Record extracts:
********************
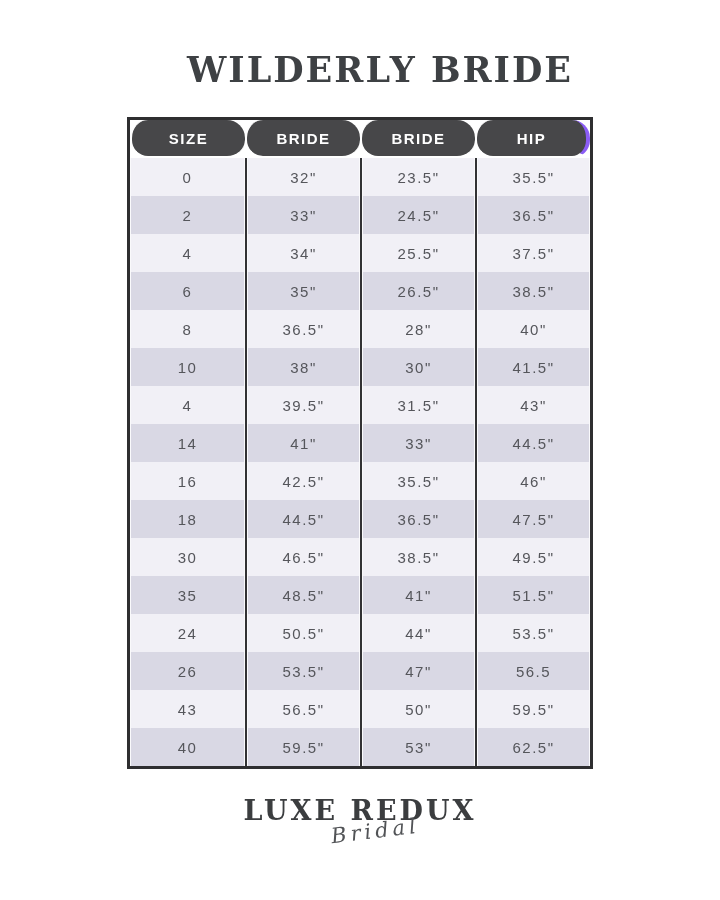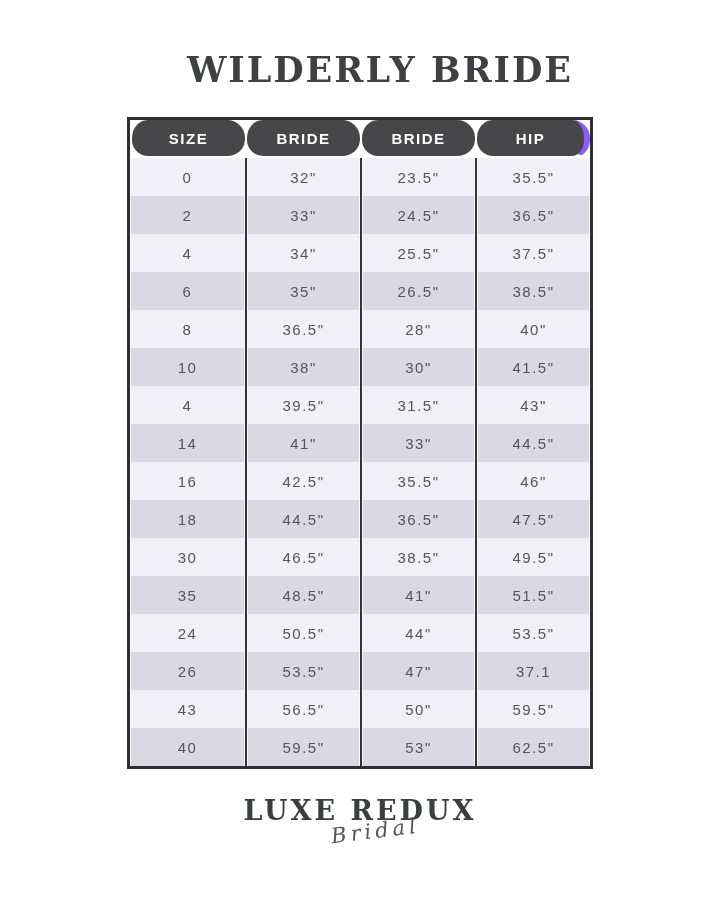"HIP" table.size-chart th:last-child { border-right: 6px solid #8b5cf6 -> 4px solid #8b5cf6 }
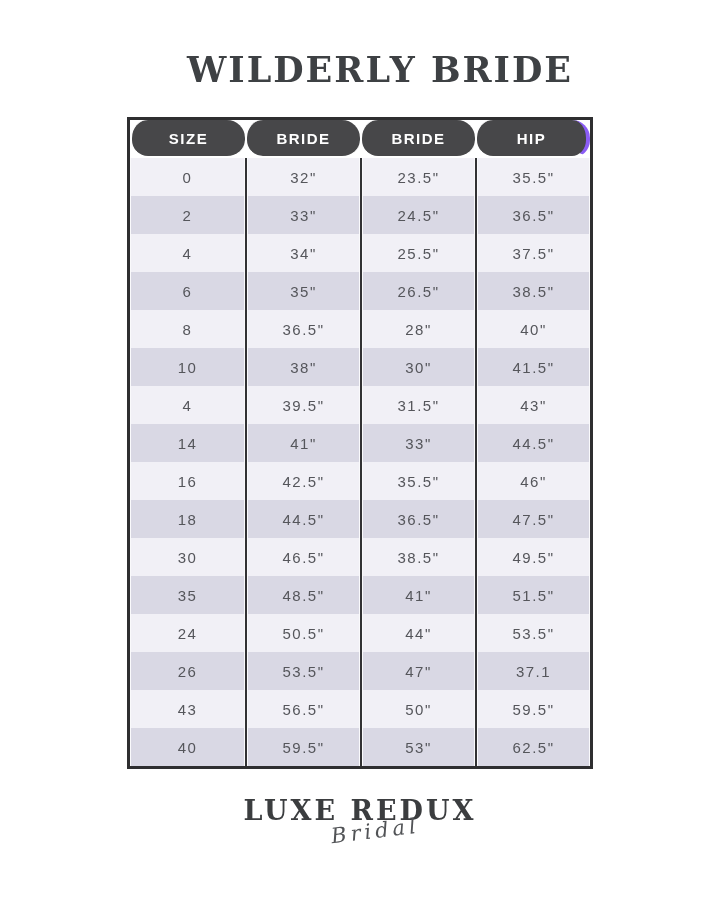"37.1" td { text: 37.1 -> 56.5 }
********************
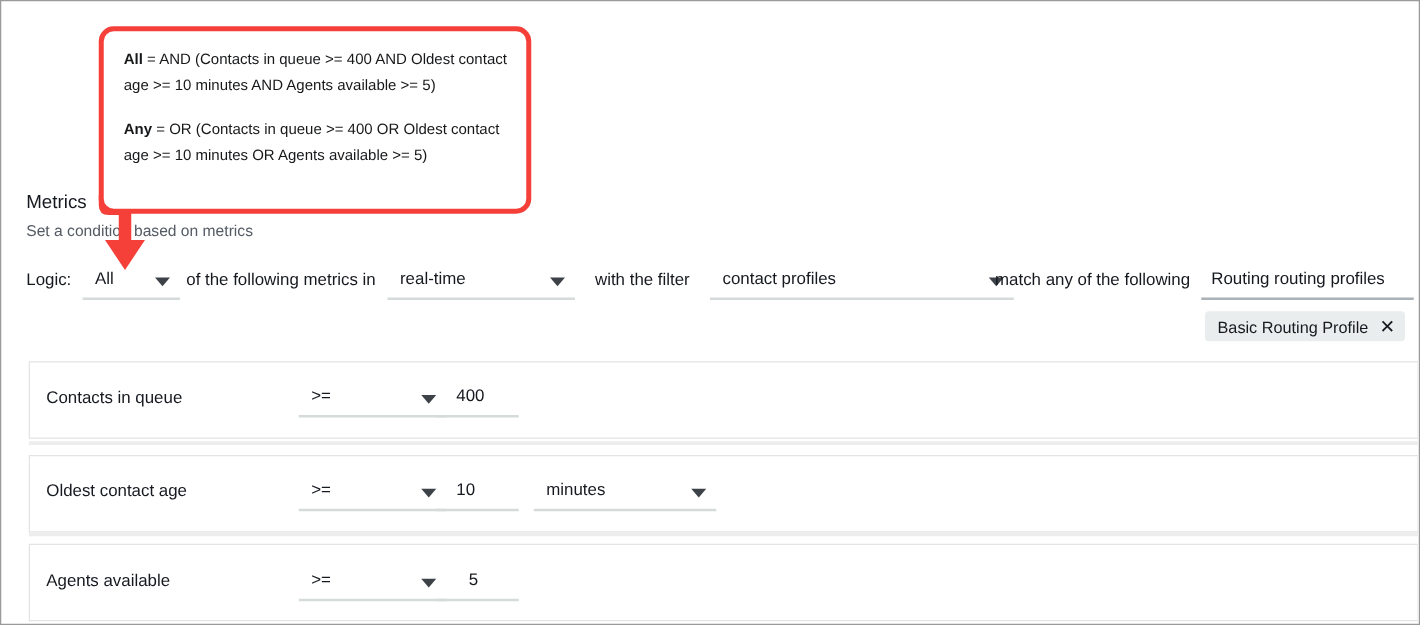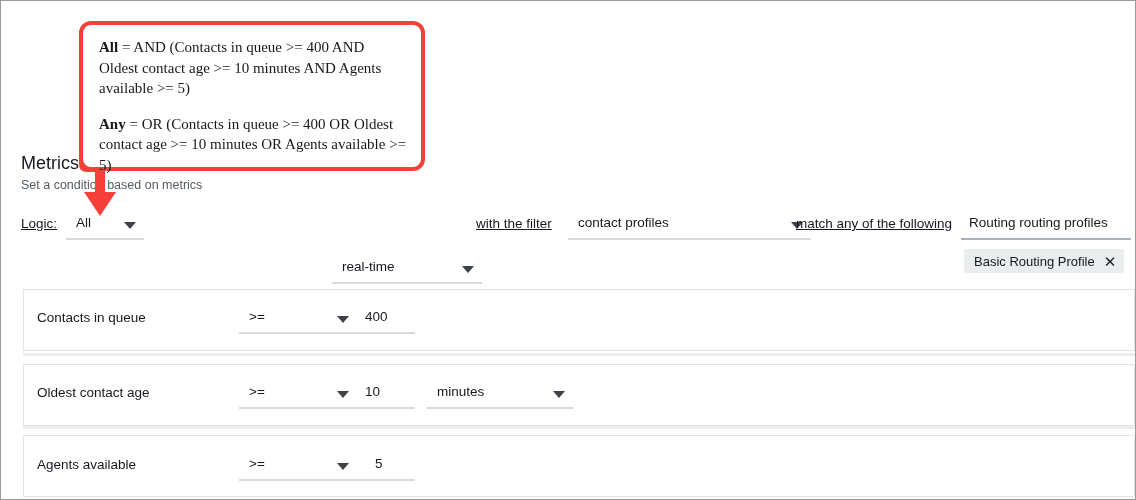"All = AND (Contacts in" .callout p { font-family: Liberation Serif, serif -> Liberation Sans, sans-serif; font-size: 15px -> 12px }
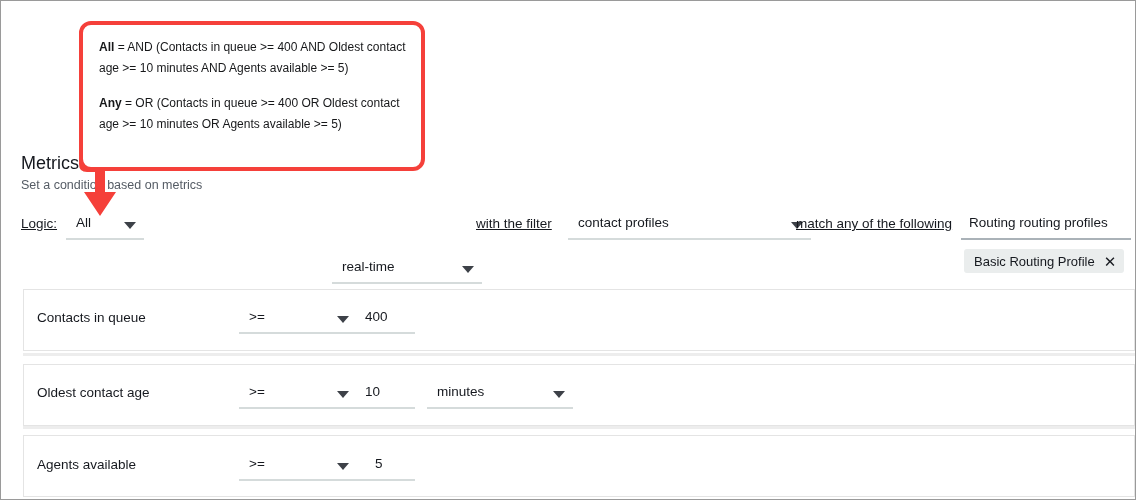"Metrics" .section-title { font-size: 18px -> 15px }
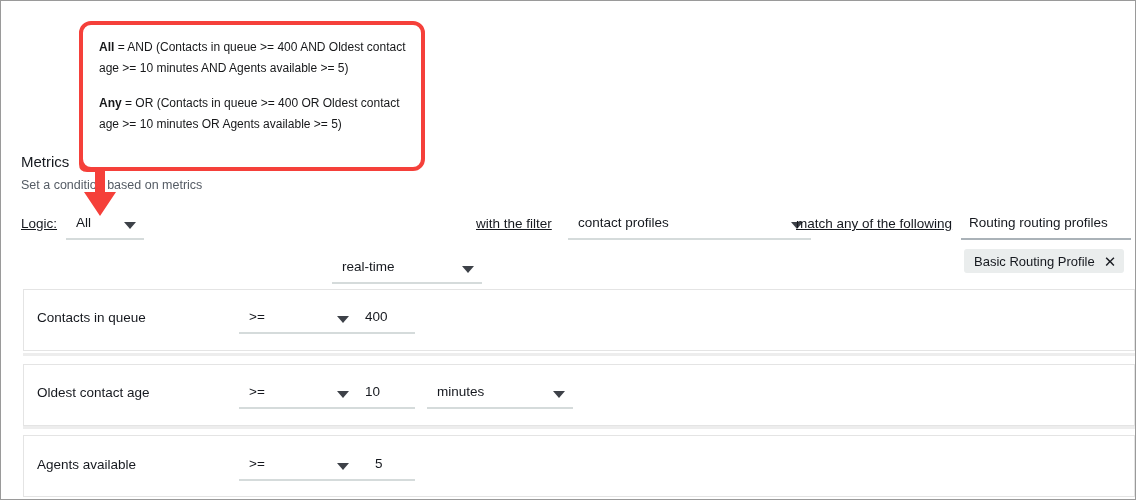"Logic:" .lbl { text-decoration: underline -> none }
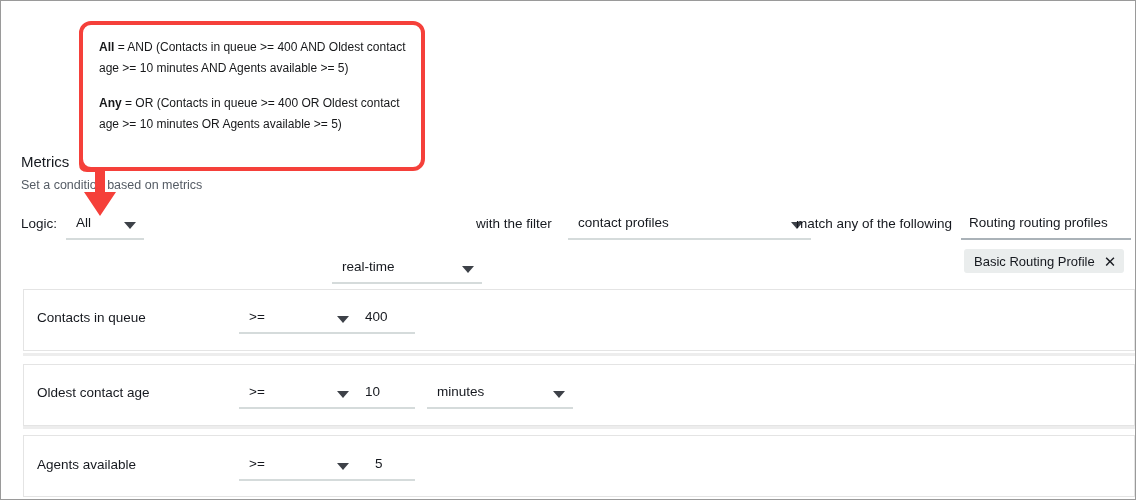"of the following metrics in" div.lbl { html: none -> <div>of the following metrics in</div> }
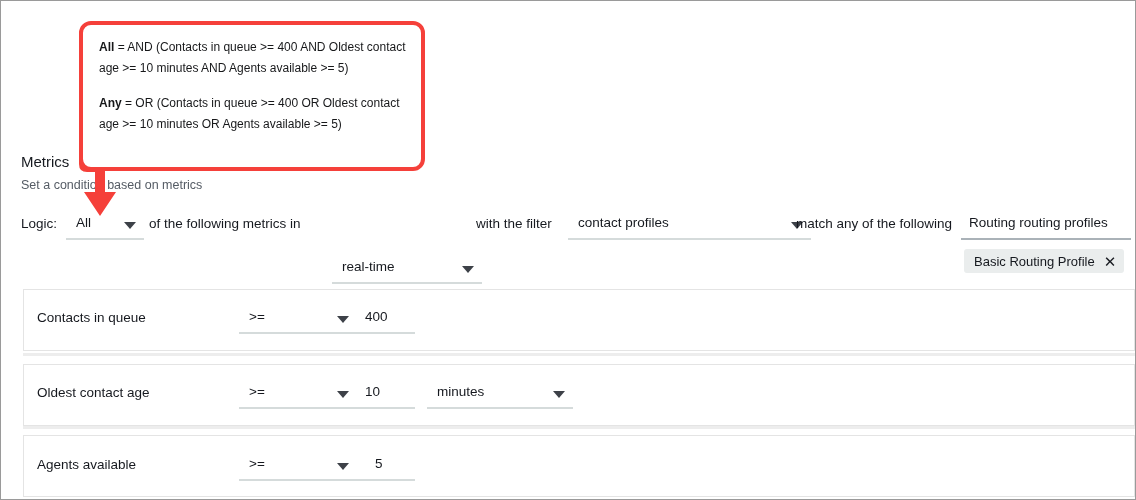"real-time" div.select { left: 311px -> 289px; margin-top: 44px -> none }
********************
Work request:
All that is wanted is the lines above between the one containing "border-right: 6px solid" and the one containing "text: 37.1 ->", inclusive, restated word for word, with pictures omitted.

Exercise result:
"HIP" table.size-chart th:last-child { border-right: 6px solid #8b5cf6 -> 4px solid #8b5cf6 }
"37.1" td { text: 37.1 -> 56.5 }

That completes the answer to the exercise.